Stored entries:
============================================================
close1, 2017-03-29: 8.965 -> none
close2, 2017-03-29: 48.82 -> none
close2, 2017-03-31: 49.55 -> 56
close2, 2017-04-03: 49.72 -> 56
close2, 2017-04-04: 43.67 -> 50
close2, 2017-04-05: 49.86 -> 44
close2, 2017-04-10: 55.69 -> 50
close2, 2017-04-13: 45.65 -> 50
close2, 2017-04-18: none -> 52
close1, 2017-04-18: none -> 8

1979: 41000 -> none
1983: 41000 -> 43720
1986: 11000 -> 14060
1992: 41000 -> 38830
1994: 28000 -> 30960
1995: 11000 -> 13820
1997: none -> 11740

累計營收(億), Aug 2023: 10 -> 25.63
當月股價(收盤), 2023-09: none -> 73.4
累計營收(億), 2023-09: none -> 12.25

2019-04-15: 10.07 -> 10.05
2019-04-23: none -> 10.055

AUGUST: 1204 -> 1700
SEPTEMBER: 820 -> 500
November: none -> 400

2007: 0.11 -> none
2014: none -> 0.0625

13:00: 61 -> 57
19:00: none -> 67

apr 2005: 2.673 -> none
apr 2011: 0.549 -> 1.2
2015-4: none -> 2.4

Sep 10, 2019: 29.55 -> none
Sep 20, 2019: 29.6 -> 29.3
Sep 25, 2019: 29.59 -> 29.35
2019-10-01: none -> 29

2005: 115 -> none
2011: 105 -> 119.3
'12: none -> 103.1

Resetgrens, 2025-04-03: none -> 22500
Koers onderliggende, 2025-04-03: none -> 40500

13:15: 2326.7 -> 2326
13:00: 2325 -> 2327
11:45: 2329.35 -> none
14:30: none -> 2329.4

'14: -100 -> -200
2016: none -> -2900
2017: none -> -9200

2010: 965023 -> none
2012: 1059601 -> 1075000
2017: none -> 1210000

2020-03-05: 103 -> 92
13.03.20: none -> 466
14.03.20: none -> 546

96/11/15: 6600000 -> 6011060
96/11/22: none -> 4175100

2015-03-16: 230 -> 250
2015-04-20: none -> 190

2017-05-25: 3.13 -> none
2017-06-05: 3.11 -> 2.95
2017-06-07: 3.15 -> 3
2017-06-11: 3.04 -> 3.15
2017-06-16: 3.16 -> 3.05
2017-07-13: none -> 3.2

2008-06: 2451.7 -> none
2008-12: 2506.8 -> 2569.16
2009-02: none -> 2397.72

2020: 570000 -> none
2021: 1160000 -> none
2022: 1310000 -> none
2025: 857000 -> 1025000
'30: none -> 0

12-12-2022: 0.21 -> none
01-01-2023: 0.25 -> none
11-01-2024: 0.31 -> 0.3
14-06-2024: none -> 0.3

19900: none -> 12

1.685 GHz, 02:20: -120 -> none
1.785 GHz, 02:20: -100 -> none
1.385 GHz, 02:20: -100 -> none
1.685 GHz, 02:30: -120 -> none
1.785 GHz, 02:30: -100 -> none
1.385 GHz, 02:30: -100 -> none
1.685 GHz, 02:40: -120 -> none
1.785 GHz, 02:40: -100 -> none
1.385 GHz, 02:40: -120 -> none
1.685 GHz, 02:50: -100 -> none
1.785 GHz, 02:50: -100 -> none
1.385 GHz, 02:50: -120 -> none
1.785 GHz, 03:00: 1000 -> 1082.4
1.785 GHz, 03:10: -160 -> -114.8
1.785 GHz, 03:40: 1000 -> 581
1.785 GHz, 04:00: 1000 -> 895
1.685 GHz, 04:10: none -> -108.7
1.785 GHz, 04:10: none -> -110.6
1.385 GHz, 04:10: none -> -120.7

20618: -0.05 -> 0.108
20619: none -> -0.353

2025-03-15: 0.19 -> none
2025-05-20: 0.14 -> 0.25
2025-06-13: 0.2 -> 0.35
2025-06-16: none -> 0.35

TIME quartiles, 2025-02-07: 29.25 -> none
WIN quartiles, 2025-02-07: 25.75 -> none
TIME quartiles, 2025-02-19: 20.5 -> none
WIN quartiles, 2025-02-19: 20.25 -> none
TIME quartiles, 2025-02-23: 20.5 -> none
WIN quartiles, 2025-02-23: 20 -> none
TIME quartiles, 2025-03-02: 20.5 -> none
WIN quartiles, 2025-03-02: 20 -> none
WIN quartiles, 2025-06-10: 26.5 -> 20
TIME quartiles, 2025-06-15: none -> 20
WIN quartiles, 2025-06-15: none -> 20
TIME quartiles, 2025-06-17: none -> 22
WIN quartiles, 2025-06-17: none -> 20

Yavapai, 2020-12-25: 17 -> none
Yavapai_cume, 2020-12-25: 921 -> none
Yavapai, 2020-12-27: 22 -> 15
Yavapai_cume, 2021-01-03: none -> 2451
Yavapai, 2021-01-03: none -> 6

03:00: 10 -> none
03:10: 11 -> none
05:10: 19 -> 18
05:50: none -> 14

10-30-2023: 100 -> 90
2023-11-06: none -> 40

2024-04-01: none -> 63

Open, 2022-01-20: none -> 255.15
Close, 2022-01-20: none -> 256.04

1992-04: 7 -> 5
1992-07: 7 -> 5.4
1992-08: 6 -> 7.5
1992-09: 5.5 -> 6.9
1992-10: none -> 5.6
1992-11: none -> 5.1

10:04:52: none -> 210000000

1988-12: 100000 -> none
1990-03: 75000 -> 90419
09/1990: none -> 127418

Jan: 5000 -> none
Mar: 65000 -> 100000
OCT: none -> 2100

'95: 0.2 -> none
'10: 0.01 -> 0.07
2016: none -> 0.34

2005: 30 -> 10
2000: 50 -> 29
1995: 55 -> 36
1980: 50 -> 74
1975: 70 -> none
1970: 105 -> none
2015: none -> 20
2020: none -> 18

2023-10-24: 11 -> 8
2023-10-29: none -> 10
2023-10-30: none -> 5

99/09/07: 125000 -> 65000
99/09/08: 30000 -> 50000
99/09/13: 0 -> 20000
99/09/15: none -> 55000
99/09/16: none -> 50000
============================================================
Transcribe the records above exactly, but only from the line that contains "Mar: 65000 -> 100000" through their final line, inclusive.

_Response_
Mar: 65000 -> 100000
OCT: none -> 2100

'95: 0.2 -> none
'10: 0.01 -> 0.07
2016: none -> 0.34

2005: 30 -> 10
2000: 50 -> 29
1995: 55 -> 36
1980: 50 -> 74
1975: 70 -> none
1970: 105 -> none
2015: none -> 20
2020: none -> 18

2023-10-24: 11 -> 8
2023-10-29: none -> 10
2023-10-30: none -> 5

99/09/07: 125000 -> 65000
99/09/08: 30000 -> 50000
99/09/13: 0 -> 20000
99/09/15: none -> 55000
99/09/16: none -> 50000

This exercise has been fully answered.